Афродита улыбнулась.
— Он такой! Представляете — вчера до полусмерти напугал всю операционную бригаду. Когда обезболивающее перестало действовать, порвал резиновые жгуты в палец толщиной, как тряпичные!.. А я вот о чем хотела вас попросить, Игорь Васильевич: вы тут не особенно засиживайтесь. Сейчас к нашему Царевичу врачи-специалисты потянутся, а за ними может и кое-какое начальство притащиться.
— Ясно-понятно, Галочка. У нас разговор короткий!
Едва за девушкой затворилась тяжелая дубовая дверь «генеральской», Костяная Нога с улыбкой повернулся к болящему:
— Повезло тебе, старлей. Какая девушка! Смотри, не опозорь звание десантника…
— Легко сказать, — покачал головой Хантер, — когда на руках ни денег, ни документов… даже трусов собственных нет. Одни госпитальные рямки да костыли…
— А вот этому горю, — успокоил Прораб, — помочь как раз легко…
— Это каким же образом? — удивился Хантер. — Вы чего, мужики, надумали?
— А ничего особенного, — встрял Бриллиантовая Рука, — мы тут скинулись и собрали для тебя стольничек.
— Спасибо, мужики… — растерялся Александр. — За мной не заржавеет. Как только получу довольствие, сразу же — «почтовым голубем, телеграфным проводом»!
— Кто б сомневался, — деловито проговорил Костяная Нога, вручая старшему лейтенанту деньги и листки с явками-паролями-адресами «сокамерников». — А трусы, майку, носки и мыльно-рыльные принадлежности мы тебе уже купили. Алексей, — обратился он к Прорабу, — ну-ка, вручи пакет старшему лейтенанту!

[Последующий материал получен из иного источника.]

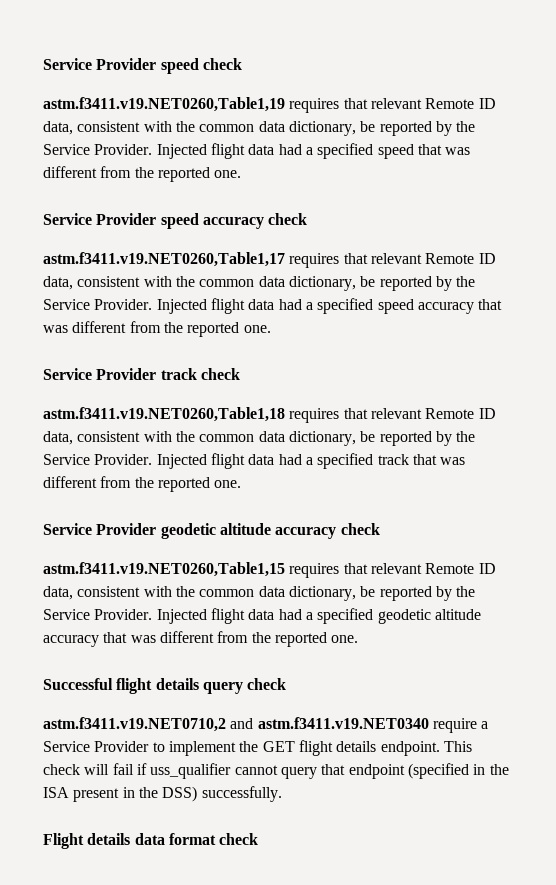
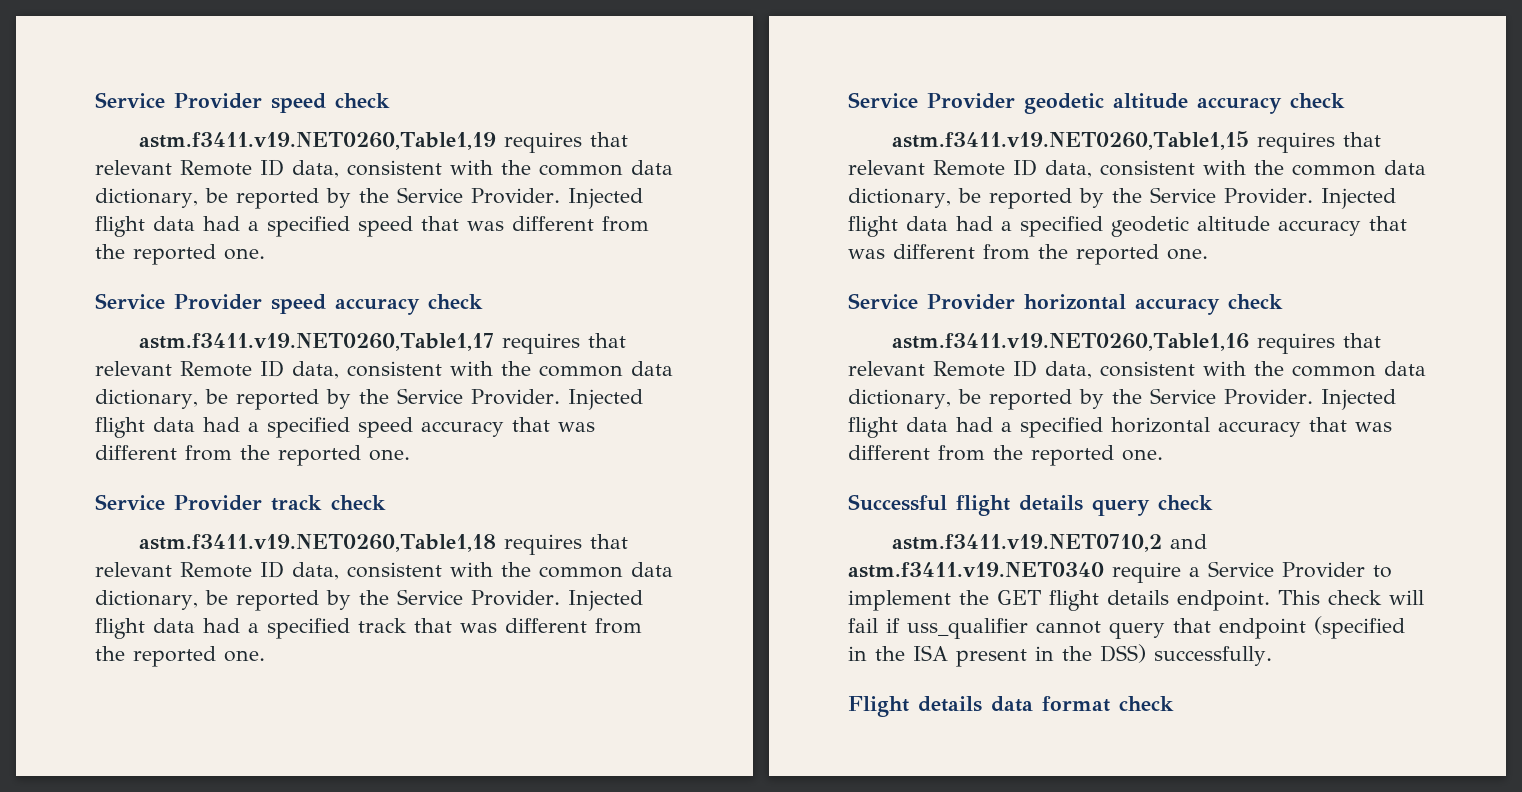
+ Service Provider horizontal accuracy check
+ astm.f3411.v19.NET0260,Table1,16 requires that relevant Remote ID data, consistent with the common data dictionary, be reported by the Service Provider. Injected flight data had a specified horizontal accuracy that was different from the reported one.

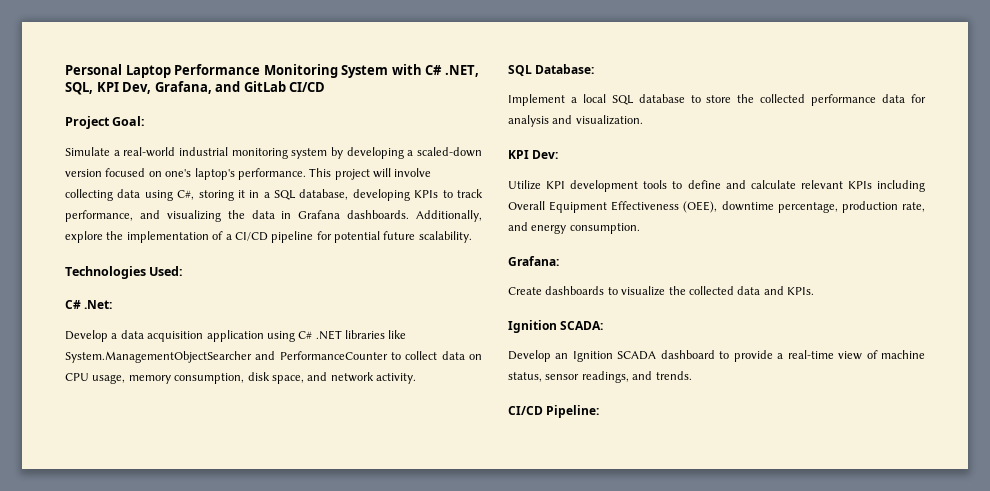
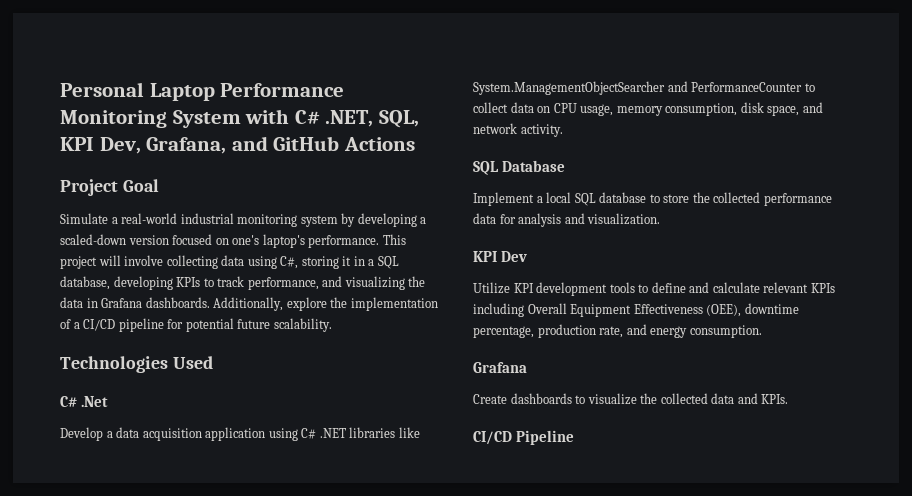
- Personal Laptop Performance Monitoring System with C# .NET, SQL, KPI Dev, Grafana, and GitLab CI/CD
+ Personal Laptop Performance Monitoring System with C# .NET, SQL, KPI Dev, Grafana, and GitHub Actions
- Project Goal:
+ Project Goal
- Technologies Used:
- C# .Net:
+ Technologies Used
+ C# .Net
- SQL Database:
+ SQL Database
- KPI Dev:
+ KPI Dev
  Utilize KPI development tools to define and calculate relevant KPIs including Overall Equipment Effectiveness (OEE), downtime percentage, production rate, and energy consumption.
- Grafana:
+ Grafana
- Ignition SCADA:
- Develop an Ignition SCADA dashboard to provide a real-time view of machine status, sensor readings, and trends.
- CI/CD Pipeline:
+ CI/CD Pipeline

Вся компания «изгнанников» поднялась и потянулась к выходу.
— Да, чуть не забыл… — спохватился уже у дверей вертолетчик. — Я там, Александр Николаевич, сунул в твой холодильник флягу «шпаги» и всякую домашнюю снедь. Бабы наши, понимаешь, натащили, а тут — экстренная выписка!..
— Спасибо, мужики. — Хантер растрогался едва ль не до слез. — Не знаю, как вас и благодарить…
— На том свете угольками! — усмехнулся Костяная Нога.
Обнялись на прощание. А когда черед дошел до боевого вертолетчика, тот, подмигнув, наклонился к Сашкиному уху и шепнул:
— Как только выпишешься, Царевич, — жду в гости. И не одного тебя, а с Галиной. Думаю, все у вас сладится, — он лукаво окинул взглядом «генеральские» хоромы, — к тому же и жилищные условия располагают. Ну, будь здоров, десантник!
Как только дверь захлопнулась, началось паломничество госпитальных специалистов. Каждый пытался выяснить, нет ли у раненого жалоб по его профилю, но болящий всем повторял одно и то же: все идет нормально, нога заживает, болей нет, чувствую себя хорошо.
Потом на некоторое время его оставили в покое — но не надолго. Минут через двадцать появился неизвестный субъект неопределенного возраста в роговых очках. Из-под госпитального халата выглядывали офицерские брюки с голубым кантом, а на ногах пришельца болтались солдатские кожаные тапки и носки зеленого цвета.
На вид ему можно было дать и тридцать, и сорок пять, глаза субъекта шустро бегали за толстыми стеклами очков, ни на чем не останавливаясь, а пальцы нервно и безостановочно барабанили по черной кожаной папке, которую он, усевшись, положил на колени.